I am not arguing for the abolition of the establishment clause. However, interpretations of this clause need to be grounded in the realization that America is historically a part of Christendom, and that American government has never successfully carried out a policy of acting neutrally among religions, or between religion and non-religion. Institutional separation of church and state, religious freedom, and toleration are values that grew up in America within Christendom’s fundamental religious and political commitments, and not generally in opposition to them. Recent attempts to use the establishment clause as an engine of secularity have had some effect, but such attempts rely on distortions of both the past and present, and in themselves are no more “religiously neutral” than the generalized acceptance of Christian dominance that preceded them.

Ironically, the Court’s interpretations of the establishment clause have probably contributed more to religious divisiveness in America than the practices that were the subjects of the Court’s cases. The Court has sent the message that it is unconstitutional for government to offend the religious sensibilities of any American, thereby creating a right not to be offended that makes being thin-skinned a civic and constitutional virtue and thus undermines the virtues necessary to social and religious harmony.

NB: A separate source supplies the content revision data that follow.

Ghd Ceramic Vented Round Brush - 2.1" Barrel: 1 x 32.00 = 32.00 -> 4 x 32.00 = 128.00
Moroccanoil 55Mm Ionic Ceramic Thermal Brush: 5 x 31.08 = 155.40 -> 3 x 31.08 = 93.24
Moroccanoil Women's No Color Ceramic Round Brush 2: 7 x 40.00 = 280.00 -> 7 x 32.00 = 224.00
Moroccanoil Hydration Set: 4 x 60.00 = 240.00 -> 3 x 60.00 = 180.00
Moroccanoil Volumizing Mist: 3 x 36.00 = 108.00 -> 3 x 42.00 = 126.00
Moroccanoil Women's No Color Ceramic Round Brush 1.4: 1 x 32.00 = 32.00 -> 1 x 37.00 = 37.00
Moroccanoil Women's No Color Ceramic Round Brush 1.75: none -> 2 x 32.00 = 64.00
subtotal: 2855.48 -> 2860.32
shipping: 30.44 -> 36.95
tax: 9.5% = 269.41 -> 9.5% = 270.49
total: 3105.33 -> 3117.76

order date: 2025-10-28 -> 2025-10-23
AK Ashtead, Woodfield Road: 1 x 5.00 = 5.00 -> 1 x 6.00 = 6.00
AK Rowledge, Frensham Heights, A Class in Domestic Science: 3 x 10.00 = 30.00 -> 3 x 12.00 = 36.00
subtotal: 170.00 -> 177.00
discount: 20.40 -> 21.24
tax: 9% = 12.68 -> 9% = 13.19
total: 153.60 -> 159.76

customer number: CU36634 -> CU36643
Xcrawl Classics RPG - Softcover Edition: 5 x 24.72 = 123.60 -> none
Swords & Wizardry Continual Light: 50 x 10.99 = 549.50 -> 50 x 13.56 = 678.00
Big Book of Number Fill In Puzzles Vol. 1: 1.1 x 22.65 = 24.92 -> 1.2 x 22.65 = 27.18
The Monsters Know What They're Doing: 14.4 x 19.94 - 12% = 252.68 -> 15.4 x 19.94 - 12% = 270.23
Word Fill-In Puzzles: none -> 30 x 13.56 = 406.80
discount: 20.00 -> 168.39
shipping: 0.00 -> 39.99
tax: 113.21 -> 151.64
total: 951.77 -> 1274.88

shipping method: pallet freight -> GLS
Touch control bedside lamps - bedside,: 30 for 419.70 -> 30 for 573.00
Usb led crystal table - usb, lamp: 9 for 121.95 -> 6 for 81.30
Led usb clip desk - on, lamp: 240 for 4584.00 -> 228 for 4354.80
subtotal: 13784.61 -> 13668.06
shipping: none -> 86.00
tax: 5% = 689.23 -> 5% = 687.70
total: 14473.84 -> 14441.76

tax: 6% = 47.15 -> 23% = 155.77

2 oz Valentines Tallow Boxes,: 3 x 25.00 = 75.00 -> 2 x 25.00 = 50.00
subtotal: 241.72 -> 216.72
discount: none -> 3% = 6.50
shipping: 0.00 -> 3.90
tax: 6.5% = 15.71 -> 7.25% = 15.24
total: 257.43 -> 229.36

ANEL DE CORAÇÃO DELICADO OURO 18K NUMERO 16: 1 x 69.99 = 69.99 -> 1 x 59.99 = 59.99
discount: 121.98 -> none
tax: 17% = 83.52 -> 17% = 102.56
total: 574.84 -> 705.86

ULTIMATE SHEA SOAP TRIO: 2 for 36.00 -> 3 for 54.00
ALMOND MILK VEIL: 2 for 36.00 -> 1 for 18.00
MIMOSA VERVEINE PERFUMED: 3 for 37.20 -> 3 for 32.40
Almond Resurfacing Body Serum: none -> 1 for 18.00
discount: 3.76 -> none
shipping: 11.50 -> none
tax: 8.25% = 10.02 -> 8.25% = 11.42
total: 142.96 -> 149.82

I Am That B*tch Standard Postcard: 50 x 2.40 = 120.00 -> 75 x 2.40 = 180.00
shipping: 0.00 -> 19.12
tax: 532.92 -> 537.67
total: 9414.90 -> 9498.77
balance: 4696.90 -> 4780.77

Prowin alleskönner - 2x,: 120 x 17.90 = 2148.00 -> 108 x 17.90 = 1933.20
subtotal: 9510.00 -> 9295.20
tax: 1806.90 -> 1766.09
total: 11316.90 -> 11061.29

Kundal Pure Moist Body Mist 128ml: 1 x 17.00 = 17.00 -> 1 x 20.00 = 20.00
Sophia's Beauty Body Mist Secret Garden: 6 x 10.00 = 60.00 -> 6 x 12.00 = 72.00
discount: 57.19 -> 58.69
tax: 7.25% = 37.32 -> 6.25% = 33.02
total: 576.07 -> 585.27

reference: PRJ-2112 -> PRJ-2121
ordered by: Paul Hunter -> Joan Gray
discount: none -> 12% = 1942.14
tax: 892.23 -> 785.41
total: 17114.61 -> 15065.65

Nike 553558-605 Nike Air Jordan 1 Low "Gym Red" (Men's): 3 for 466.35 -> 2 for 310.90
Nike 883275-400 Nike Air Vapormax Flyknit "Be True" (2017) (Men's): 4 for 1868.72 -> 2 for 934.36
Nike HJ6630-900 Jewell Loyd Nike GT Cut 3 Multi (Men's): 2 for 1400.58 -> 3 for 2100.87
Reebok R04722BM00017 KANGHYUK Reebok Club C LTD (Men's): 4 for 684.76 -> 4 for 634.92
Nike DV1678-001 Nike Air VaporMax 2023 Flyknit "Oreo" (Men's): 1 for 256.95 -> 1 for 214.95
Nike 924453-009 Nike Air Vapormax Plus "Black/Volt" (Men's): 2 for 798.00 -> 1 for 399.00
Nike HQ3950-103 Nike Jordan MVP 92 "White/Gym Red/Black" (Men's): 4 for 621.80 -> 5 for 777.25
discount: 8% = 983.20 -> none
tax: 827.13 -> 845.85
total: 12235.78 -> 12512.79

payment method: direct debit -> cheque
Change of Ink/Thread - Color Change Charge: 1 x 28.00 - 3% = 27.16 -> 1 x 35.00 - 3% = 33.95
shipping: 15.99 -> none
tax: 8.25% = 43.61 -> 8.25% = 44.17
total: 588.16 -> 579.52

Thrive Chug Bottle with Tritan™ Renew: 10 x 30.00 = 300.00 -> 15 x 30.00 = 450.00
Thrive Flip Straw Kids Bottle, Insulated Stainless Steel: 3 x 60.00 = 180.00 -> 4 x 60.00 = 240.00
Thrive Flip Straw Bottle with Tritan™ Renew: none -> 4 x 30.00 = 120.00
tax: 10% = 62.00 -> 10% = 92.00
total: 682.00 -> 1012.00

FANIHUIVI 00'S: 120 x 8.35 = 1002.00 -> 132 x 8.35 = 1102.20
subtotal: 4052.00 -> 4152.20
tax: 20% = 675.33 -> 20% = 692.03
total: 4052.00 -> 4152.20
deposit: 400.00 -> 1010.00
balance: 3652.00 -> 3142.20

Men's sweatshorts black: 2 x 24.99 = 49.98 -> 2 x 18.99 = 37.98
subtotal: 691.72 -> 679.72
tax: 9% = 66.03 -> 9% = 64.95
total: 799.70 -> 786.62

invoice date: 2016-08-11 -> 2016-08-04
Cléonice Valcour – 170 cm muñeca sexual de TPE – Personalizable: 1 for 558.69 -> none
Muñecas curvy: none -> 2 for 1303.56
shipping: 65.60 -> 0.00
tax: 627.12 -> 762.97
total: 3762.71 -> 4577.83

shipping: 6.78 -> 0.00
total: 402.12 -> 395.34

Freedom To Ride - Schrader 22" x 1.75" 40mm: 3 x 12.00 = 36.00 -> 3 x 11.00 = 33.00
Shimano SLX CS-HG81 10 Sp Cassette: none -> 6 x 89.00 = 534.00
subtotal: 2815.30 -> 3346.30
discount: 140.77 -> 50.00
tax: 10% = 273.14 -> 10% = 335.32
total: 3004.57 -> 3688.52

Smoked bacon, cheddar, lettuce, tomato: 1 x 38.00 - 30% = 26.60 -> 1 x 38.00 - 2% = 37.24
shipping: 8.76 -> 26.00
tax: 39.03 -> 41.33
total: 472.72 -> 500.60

The judicial myth of governmental neutrality toward religion promises the impossible, and thus invites misunderstanding, religious division, and frustration. Ultimately, the Court needs to explain that the Constitution promises neither a Christian nor a secular America, and thus is not a prize in the continuing struggle to define the meaning of America. The contemporary meaning of America’s historical foundations in Western Christendom and the Christian faith cannot be determined by nine Justices, but rather will be determined as the people express themselves politically and culturally.

In the meantime, “God save the United States and [that] honorable court.”


David M. Smolin is Professor of Law at Cumberland Law School, Samford University, and a Fellow of the Southern Center for Law and Ethics. An earlier version of this essay appeared as part of a much longer article in the June 1996 issue of Loyola of Los Angeles Law Review.